Hiking, camping, mountain biking, skiing, white-water rafting, rock climbing, fly-fishing—all of these pursuits, and others like them, have come to define what it means to play outside in the Centennial State. For many Coloradans, though, that list is woefully incomplete without a mention of off-roading. Notwithstanding the notion that the pastime is somehow less pure than human-powered activities, and despite the fact that studies show it can be especially damaging to our outdoor spaces, the off-road—or, as it’s called now, the off-highway vehicle (OHV)—community here in Colorado is thriving. Not only is it large, well established, and incredibly active (dozens of local OHV clubs operate in the state), but it also recently gained an enormous amount of credibility from an unexpected source: economic reports.
In September 2019, data released by the U.S. Bureau of Economic Analysis showed OHV usage is among the top five largest conventional outdoor recreation activities in the country, when ranked by contribution to gross domestic product. In Colorado, the numbers are significant too: According to a 2017 Outdoor Industry Association report, off-roading in Colorado generates $1.36 billion of the state’s annual $28 billion in consumer spending on outdoor recreation. That makes it the number six moneymaking activity in the industry here. “We like seeing these numbers,” says Andria Yu of the Recreational Off-Highway Vehicle Association. “They help us explain how important OHV recreation is to local economies and help us advocate for responsible access to trails nationwide.”

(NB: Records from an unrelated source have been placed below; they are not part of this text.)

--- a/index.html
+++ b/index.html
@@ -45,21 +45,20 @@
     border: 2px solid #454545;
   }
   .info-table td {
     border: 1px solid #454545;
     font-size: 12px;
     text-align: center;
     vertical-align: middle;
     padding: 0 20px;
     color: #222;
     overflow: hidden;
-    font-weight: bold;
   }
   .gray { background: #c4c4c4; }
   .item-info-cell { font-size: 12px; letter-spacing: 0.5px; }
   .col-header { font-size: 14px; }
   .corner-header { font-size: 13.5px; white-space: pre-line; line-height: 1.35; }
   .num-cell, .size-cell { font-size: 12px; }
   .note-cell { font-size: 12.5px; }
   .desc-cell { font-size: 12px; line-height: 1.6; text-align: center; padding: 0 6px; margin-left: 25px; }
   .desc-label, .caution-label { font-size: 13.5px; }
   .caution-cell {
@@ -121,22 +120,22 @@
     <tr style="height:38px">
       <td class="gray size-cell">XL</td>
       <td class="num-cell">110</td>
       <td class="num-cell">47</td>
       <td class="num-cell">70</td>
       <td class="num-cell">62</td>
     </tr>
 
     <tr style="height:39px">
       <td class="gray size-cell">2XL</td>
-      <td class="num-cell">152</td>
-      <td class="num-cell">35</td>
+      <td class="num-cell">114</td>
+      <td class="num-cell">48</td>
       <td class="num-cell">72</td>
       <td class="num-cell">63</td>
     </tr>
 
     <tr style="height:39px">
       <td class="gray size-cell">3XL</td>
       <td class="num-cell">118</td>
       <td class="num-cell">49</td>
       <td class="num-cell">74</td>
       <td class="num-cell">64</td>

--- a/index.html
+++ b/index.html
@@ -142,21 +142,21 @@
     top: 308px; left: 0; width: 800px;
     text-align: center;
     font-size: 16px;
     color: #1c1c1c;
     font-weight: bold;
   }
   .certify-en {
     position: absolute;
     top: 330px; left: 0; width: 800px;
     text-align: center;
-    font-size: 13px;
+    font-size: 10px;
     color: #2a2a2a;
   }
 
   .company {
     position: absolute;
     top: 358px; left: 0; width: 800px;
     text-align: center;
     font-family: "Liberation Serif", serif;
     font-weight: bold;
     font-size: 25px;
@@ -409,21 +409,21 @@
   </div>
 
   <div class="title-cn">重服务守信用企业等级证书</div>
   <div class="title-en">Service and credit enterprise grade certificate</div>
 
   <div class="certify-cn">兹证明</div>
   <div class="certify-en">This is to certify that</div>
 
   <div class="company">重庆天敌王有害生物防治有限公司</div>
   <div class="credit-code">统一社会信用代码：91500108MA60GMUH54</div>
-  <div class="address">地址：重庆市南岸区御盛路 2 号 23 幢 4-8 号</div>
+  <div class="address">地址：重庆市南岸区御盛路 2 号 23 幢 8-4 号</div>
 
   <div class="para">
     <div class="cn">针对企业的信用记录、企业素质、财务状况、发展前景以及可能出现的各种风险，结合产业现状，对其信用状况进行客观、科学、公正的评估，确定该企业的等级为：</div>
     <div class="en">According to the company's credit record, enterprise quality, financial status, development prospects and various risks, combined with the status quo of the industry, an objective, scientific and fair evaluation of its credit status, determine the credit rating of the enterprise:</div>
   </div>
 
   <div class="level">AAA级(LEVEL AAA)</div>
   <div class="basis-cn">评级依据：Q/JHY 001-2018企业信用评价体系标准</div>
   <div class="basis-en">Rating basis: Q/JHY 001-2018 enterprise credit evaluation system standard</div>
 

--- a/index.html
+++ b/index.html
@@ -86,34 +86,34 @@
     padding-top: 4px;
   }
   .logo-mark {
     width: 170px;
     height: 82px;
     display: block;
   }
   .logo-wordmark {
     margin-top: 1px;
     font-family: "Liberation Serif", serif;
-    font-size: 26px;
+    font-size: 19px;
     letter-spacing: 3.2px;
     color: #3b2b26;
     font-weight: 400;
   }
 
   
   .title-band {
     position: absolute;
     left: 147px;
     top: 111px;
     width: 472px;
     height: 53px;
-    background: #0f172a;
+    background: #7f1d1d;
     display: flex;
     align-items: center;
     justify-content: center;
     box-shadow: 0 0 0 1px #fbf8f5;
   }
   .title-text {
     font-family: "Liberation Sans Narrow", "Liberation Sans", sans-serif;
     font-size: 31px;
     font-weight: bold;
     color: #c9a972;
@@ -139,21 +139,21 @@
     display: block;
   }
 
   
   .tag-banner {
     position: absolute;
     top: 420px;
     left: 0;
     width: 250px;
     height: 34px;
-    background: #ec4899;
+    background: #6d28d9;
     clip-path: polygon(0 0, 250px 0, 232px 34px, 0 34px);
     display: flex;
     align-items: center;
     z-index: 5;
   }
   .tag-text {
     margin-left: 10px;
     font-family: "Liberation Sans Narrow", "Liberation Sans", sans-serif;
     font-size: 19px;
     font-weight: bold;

Fortunately, trail access isn’t a major concern here in the Centennial State (although pandemic-related orders could restrict the season, outfitters’ business operations may be limited this summer, and some gateway towns might be low on seasonal employees). “In the OHV space, Colorado is unique,” says Duane Taylor of the National Off-Highway Vehicle Conservation Council, “in that time, effort, and commitment on the part of land management agencies, nonprofit organizations, and municipalities are put into keeping multiuse trails open and working for everyone.” Of course, that doesn’t mean everyone has the experience or know-how to safely and responsibly enjoy a pursuit that can be vastly more complicated—and dangerous—than it appears. “With so many people moving to our state,” says Fletcher Jacobs, state trails program manager with the Colorado Department of Natural Resources, “it’s possible that new residents may not understand things like permitting and resource damage.” With all of that in mind, we decided to air down our tires, firmly grip the overhead grab handles, and learn what it takes to break into a pastime that’s just about as Colorado as it gets.
At press time, Denver’s pandemic-related orders restricted many outdoor excursions. When those orders are lifted, however, you should still consider staying off trails to lessen impact on gateway towns and search-and-rescue teams.